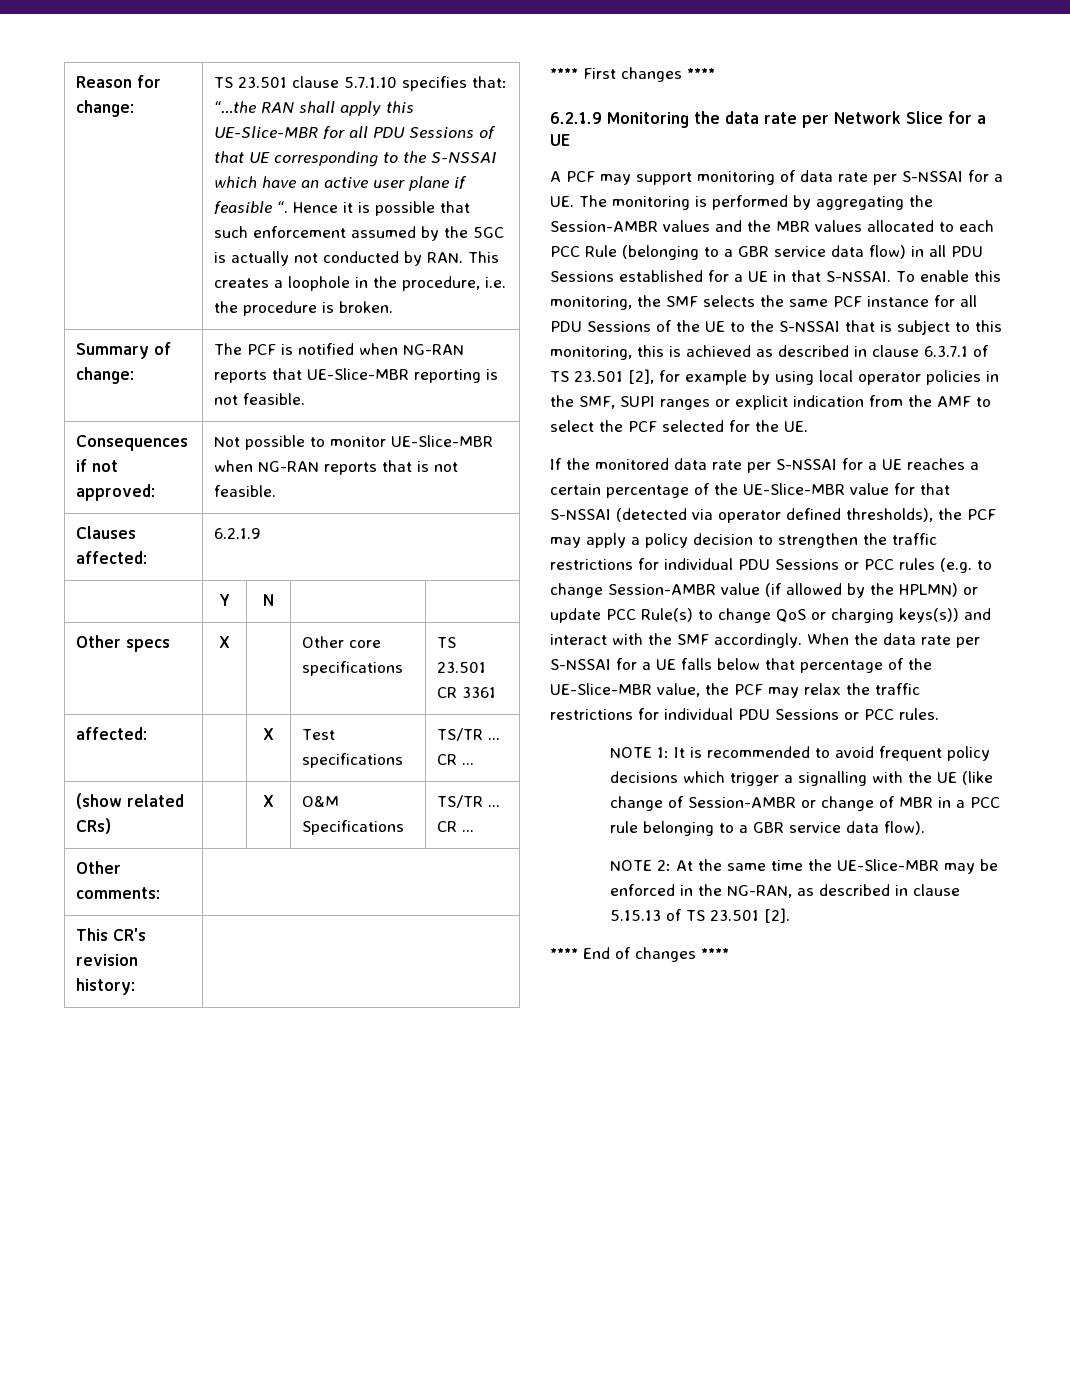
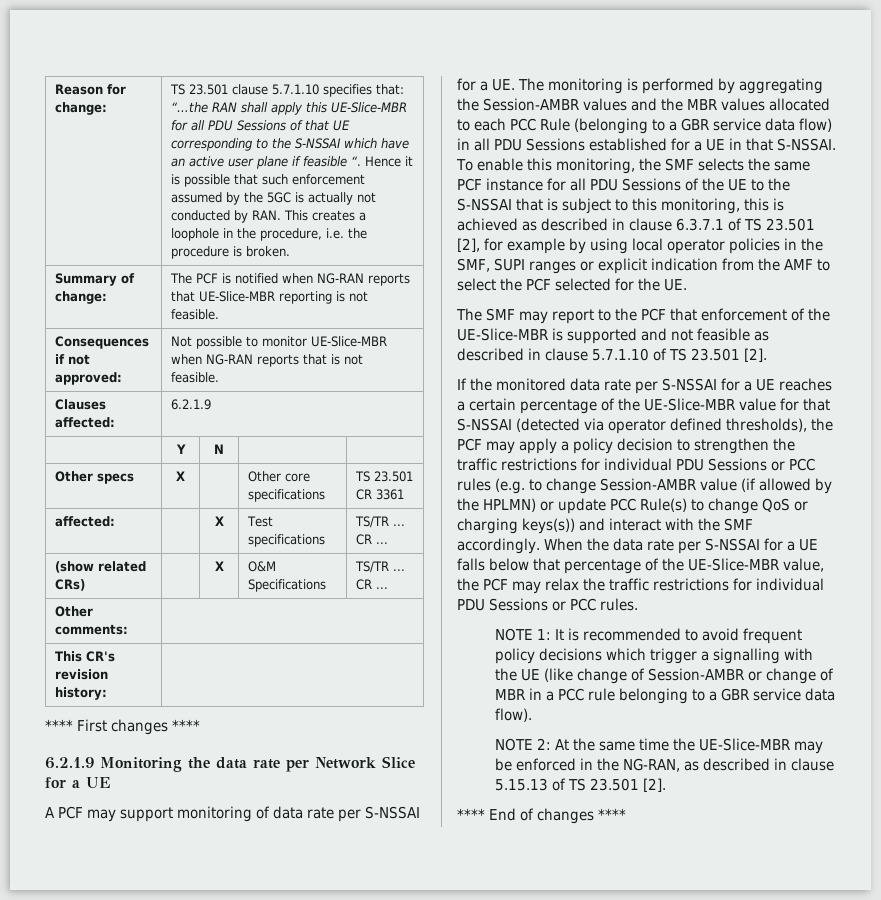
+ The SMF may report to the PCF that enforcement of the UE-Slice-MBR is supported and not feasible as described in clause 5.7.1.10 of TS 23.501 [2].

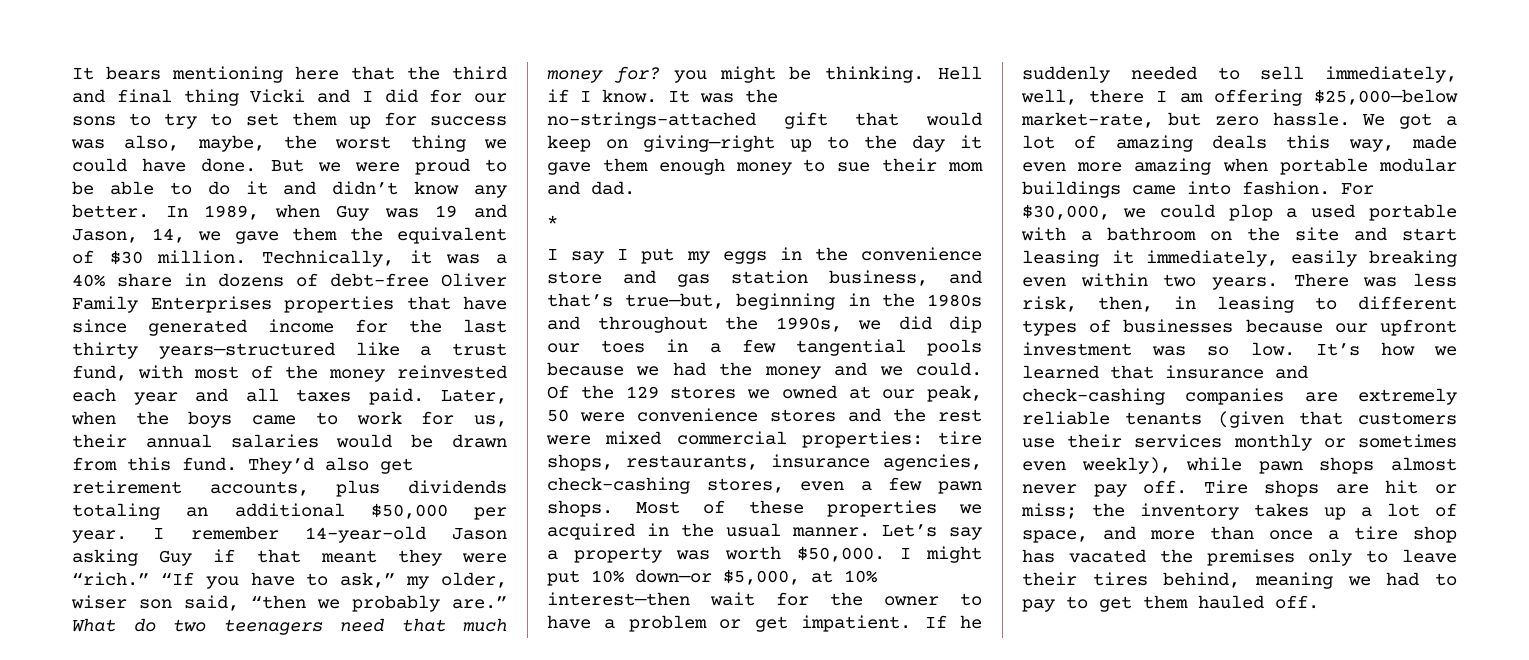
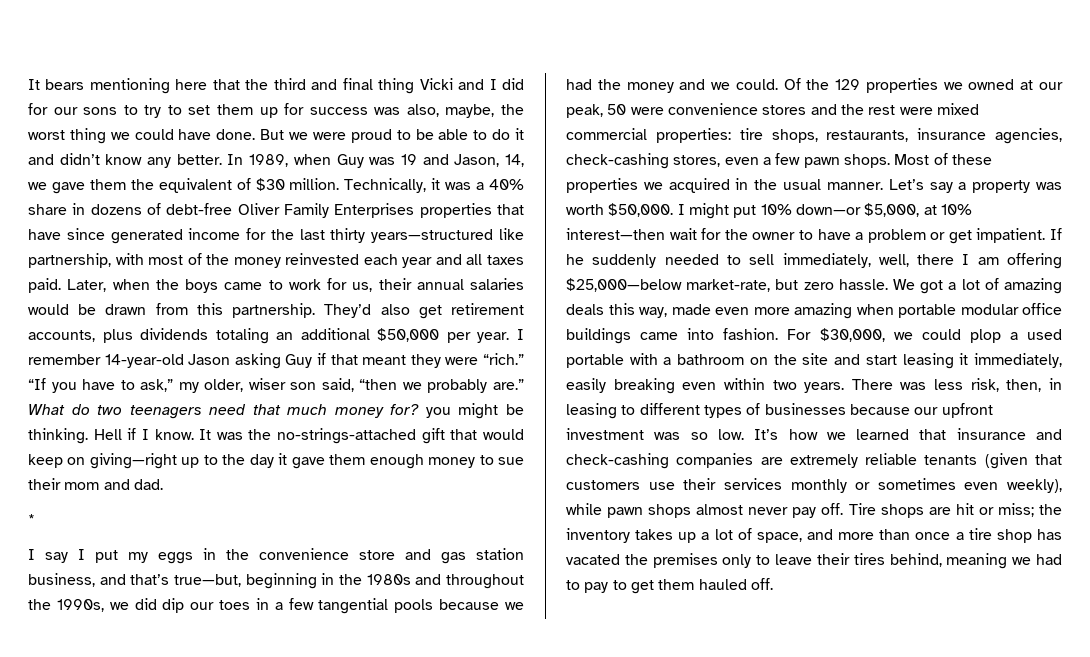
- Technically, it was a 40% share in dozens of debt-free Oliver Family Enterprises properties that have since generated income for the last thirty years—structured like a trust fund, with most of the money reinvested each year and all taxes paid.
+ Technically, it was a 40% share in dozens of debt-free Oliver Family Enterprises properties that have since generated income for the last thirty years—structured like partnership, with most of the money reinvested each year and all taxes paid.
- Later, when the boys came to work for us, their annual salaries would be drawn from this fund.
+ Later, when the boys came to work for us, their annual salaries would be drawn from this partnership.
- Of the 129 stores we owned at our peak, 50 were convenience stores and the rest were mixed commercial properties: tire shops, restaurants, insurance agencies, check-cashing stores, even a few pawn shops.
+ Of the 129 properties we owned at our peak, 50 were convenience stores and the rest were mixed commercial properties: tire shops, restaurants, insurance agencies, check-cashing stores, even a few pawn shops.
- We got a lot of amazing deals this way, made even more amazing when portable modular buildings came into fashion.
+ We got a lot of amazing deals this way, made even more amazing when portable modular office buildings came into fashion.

——————————

Work order: Your copy should hold all the data word for word. It should hold no pictures.

Exercise answer:
+ The SMF may report to the PCF that enforcement of the UE-Slice-MBR is supported and not feasible as described in clause 5.7.1.10 of TS 23.501 [2].

- Technically, it was a 40% share in dozens of debt-free Oliver Family Enterprises properties that have since generated income for the last thirty years—structured like a trust fund, with most of the money reinvested each year and all taxes paid.
+ Technically, it was a 40% share in dozens of debt-free Oliver Family Enterprises properties that have since generated income for the last thirty years—structured like partnership, with most of the money reinvested each year and all taxes paid.
- Later, when the boys came to work for us, their annual salaries would be drawn from this fund.
+ Later, when the boys came to work for us, their annual salaries would be drawn from this partnership.
- Of the 129 stores we owned at our peak, 50 were convenience stores and the rest were mixed commercial properties: tire shops, restaurants, insurance agencies, check-cashing stores, even a few pawn shops.
+ Of the 129 properties we owned at our peak, 50 were convenience stores and the rest were mixed commercial properties: tire shops, restaurants, insurance agencies, check-cashing stores, even a few pawn shops.
- We got a lot of amazing deals this way, made even more amazing when portable modular buildings came into fashion.
+ We got a lot of amazing deals this way, made even more amazing when portable modular office buildings came into fashion.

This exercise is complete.